INPUT DATA: Begin
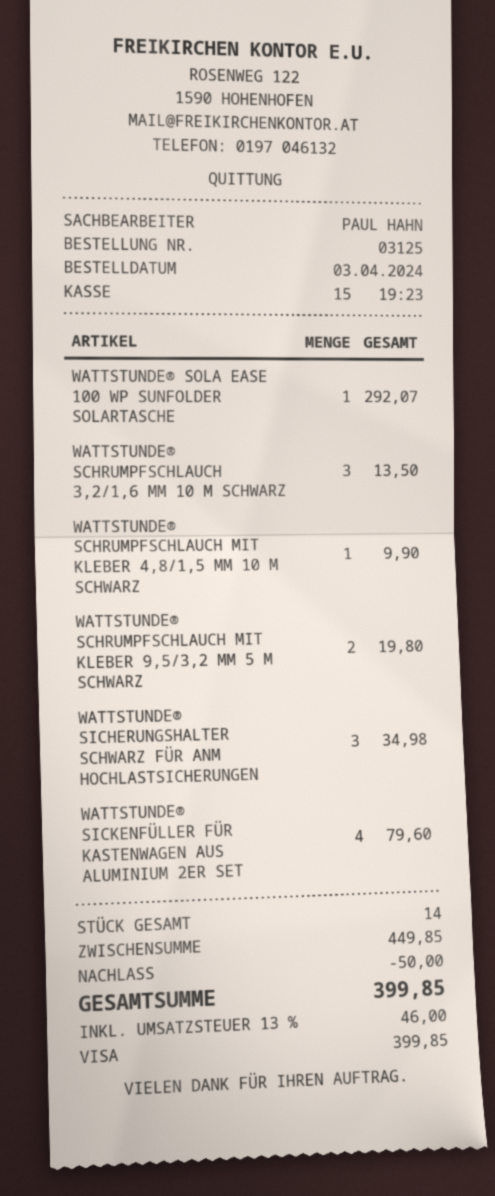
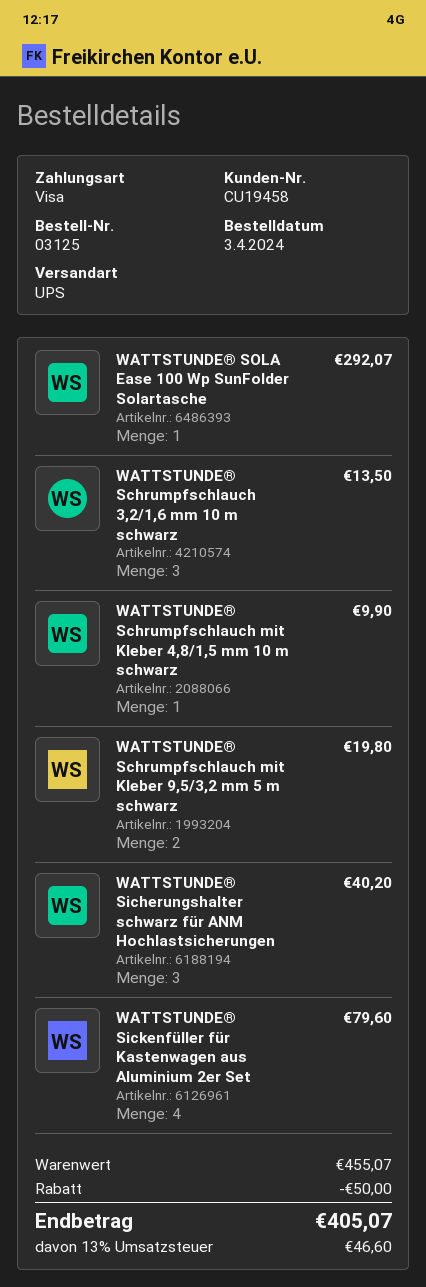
WATTSTUNDE® SICHERUNGSHALTER SCHWARZ FÜR ANM HOCHLASTSICHERUNGEN: 3 for 34.98 -> 3 for 40.20
subtotal: 449.85 -> 455.07
tax: 13% = 46.00 -> 13% = 46.60
total: 399.85 -> 405.07

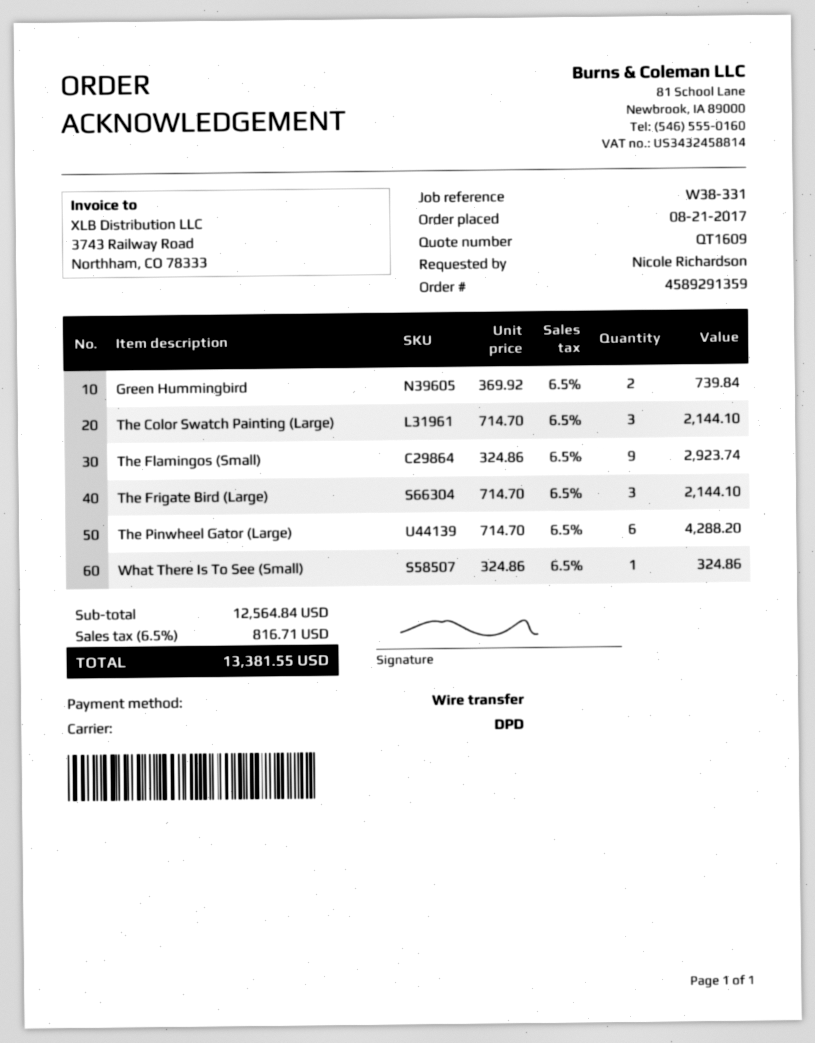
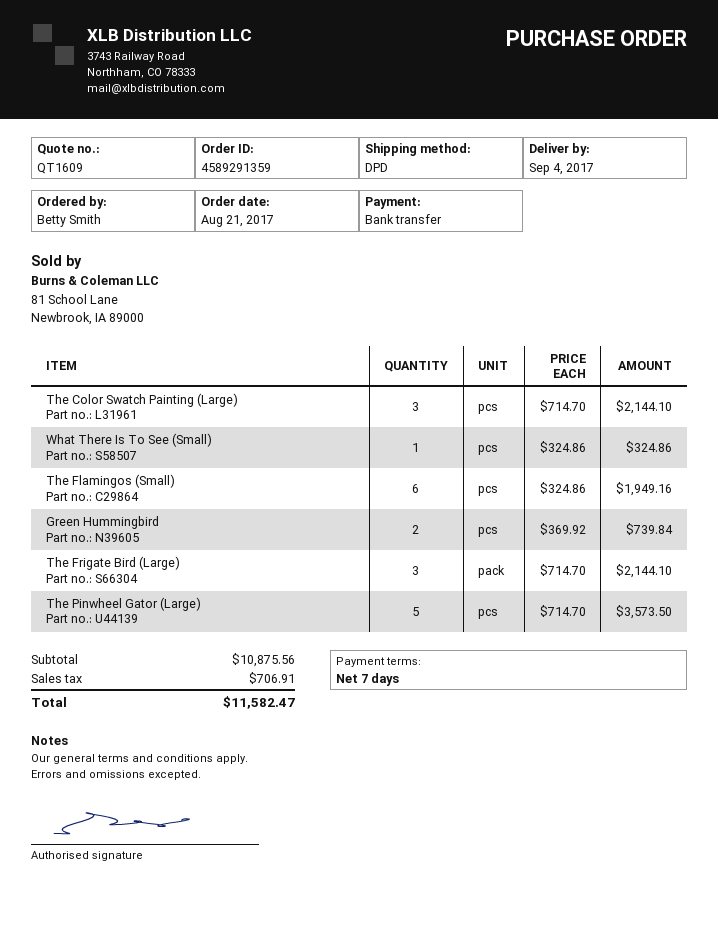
ordered by: Nicole Richardson -> Betty Smith
The Flamingos (Small): 9 x 324.86 = 2923.74 -> 6 x 324.86 = 1949.16
The Pinwheel Gator (Large): 6 x 714.70 = 4288.20 -> 5 x 714.70 = 3573.50
subtotal: 12564.84 -> 10875.56
tax: 816.71 -> 706.91
total: 13381.55 -> 11582.47

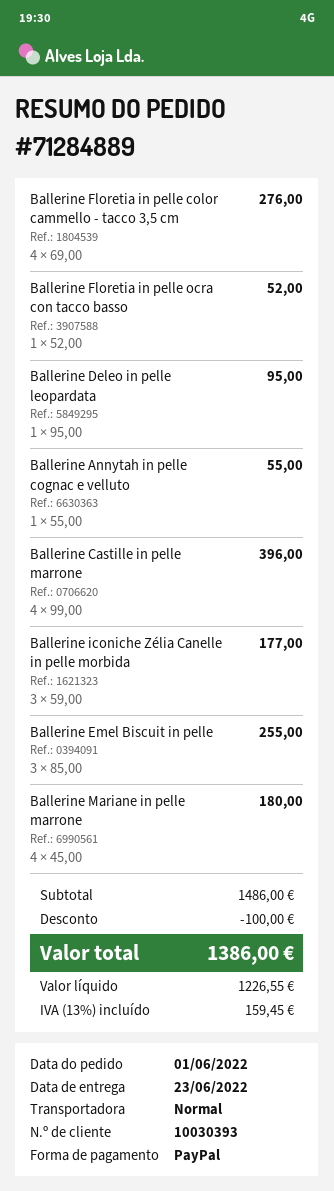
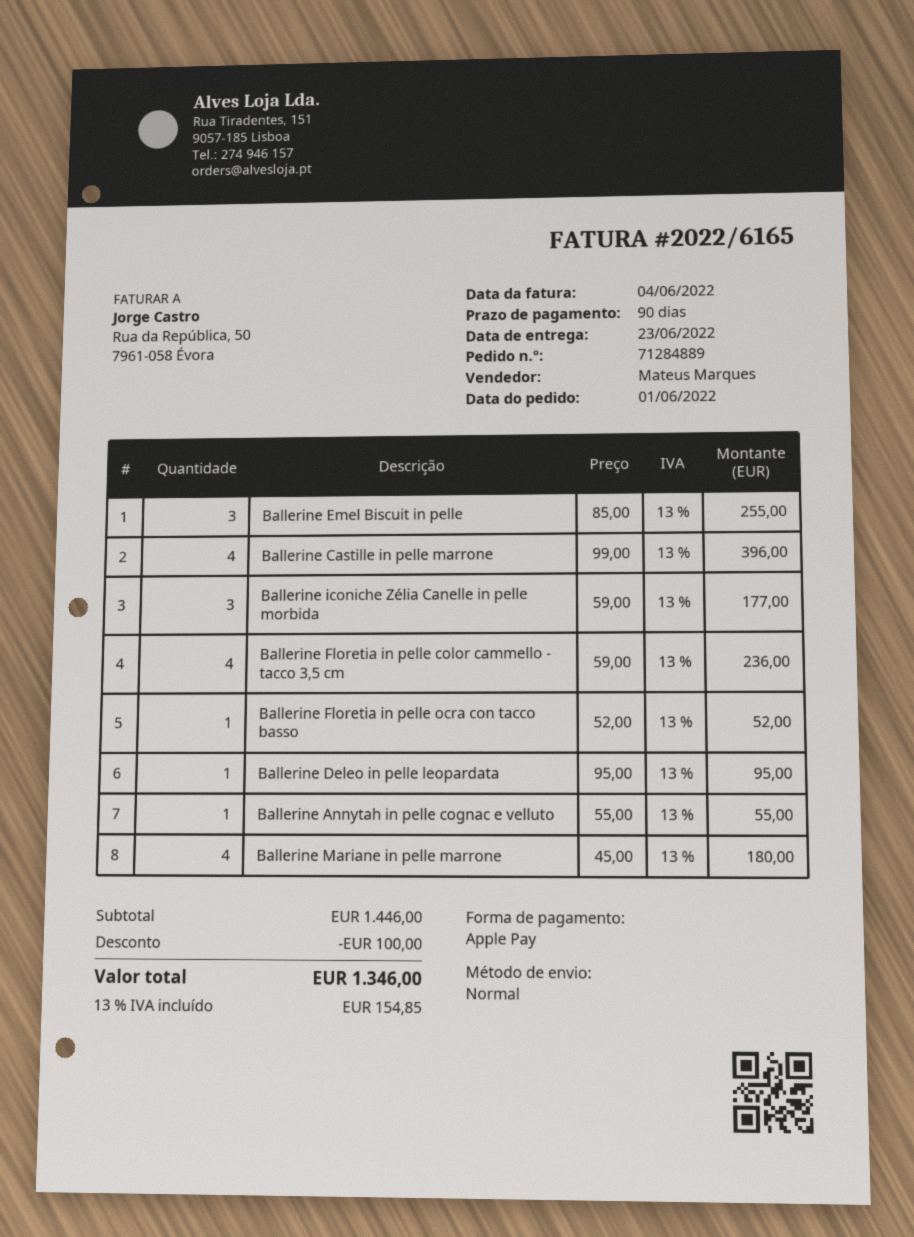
payment method: PayPal -> Apple Pay
Ballerine Floretia in pelle color cammello - tacco 3,5 cm: 4 x 69.00 = 276.00 -> 4 x 59.00 = 236.00
subtotal: 1486.00 -> 1446.00
tax: 13% = 159.45 -> 13% = 154.85
total: 1386.00 -> 1346.00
INPUT DATA: End
### WHAT YOU NEED TO DO
Every record, word for word, should be given back without its pictures.

### ANSWER TO THE PROBLEM
WATTSTUNDE® SICHERUNGSHALTER SCHWARZ FÜR ANM HOCHLASTSICHERUNGEN: 3 for 34.98 -> 3 for 40.20
subtotal: 449.85 -> 455.07
tax: 13% = 46.00 -> 13% = 46.60
total: 399.85 -> 405.07

ordered by: Nicole Richardson -> Betty Smith
The Flamingos (Small): 9 x 324.86 = 2923.74 -> 6 x 324.86 = 1949.16
The Pinwheel Gator (Large): 6 x 714.70 = 4288.20 -> 5 x 714.70 = 3573.50
subtotal: 12564.84 -> 10875.56
tax: 816.71 -> 706.91
total: 13381.55 -> 11582.47

payment method: PayPal -> Apple Pay
Ballerine Floretia in pelle color cammello - tacco 3,5 cm: 4 x 69.00 = 276.00 -> 4 x 59.00 = 236.00
subtotal: 1486.00 -> 1446.00
tax: 13% = 159.45 -> 13% = 154.85
total: 1386.00 -> 1346.00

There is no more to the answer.